No mate, when I am sitting next to them in traffic on my bike, I can assure you their legs and bodyshapes are all different


----------



## maxamus007 (Mar 9, 2011)

SuperRS said:


> maxamus007 said:
> 
> 
> > Speak to Tom at Lincoln Audi parts dept. He knows what you want. Also look on eBay.
> ...


The new m3 is a special car. It's the best in its class. That's what makes it special.

The Gallardo LP560 does not have a lesser model to share its parts with. Admittedly, they do use bits from the VAG group but The core is independent and not diluted in the VAG group.

The m3 does not share its engine with any if it's lesser brothers. Nor does it share the alloys. The m3 is not from a diluted family unlike Audi which is massively diluted in all it's ranges. Just look at the RS alloys.......they found on every model.

How is the TTS special? The s-tropic is the DSG from VW found on their R line cars. Likewise with the 2.0T engine. Like wise with the 4WD. Everything on it is found on VWs and now even lesser models (like the A1) from Audi.


----------



## maxamus007 (Mar 9, 2011)

The OP has a 3.2 V6. If anything, his TT is superior to a TTS. The sound of the engine speaks volumes.


----------



## WozzaTT (Jan 15, 2006)

Does anybody know what proportion of Ford Focus drivers are homosexuals, please?


----------



## nomis (Aug 1, 2012)

SuperRS said:


> Toshiba said:
> 
> 
> > I've got one!
> ...


Lol ok "fast and the furious", go tune your car some more. That will add value!


----------



## SuperRS (Mar 7, 2012)

The gallardo shares it's chassis with r8, engine with the r8, interior has Audi switch gear.
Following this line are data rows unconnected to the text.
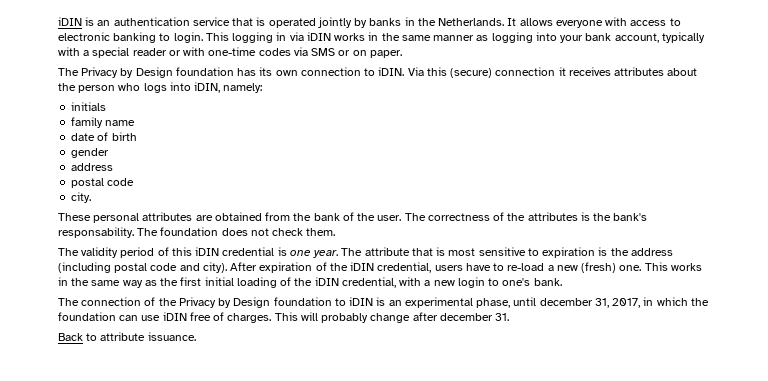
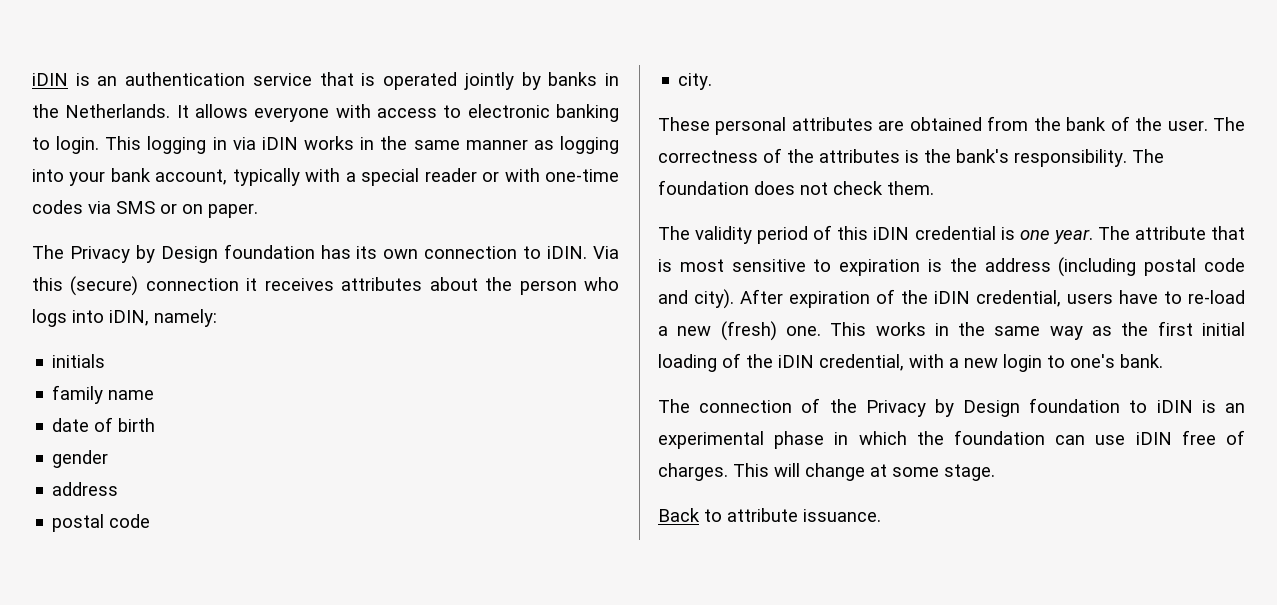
- The correctness of the attributes is the bank's responsability.
+ The correctness of the attributes is the bank's responsibility.
- The connection of the Privacy by Design foundation to iDIN is an experimental phase, until december 31, 2017, in which the foundation can use iDIN free of charges.
+ The connection of the Privacy by Design foundation to iDIN is an experimental phase in which the foundation can use iDIN free of charges.
- This will probably change after december 31.
+ This will change at some stage.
The m3 has basically the same chassis as the normal 3 series just retuned suspension and a LSD combined with a thirsty engine.

The interior of the m3 is the same as any other 3 series.

Enzo, carrera GT, pagani, those are special cars. The M3 is a MASSIVE seller, a mass produced car how the hell can that be special? It's not even that fast and it's overweight.

I never said the TTS is special, but everything you can accuse the TTS/TTRS from you can accuse the m3 and to some extent the gallardo the same.


----------



## SuperRS (Mar 7, 2012)

maxamus007 said:


> The OP has a 3.2 V6. If anything, his TT is superior to a TTS. The sound of the engine speaks volumes.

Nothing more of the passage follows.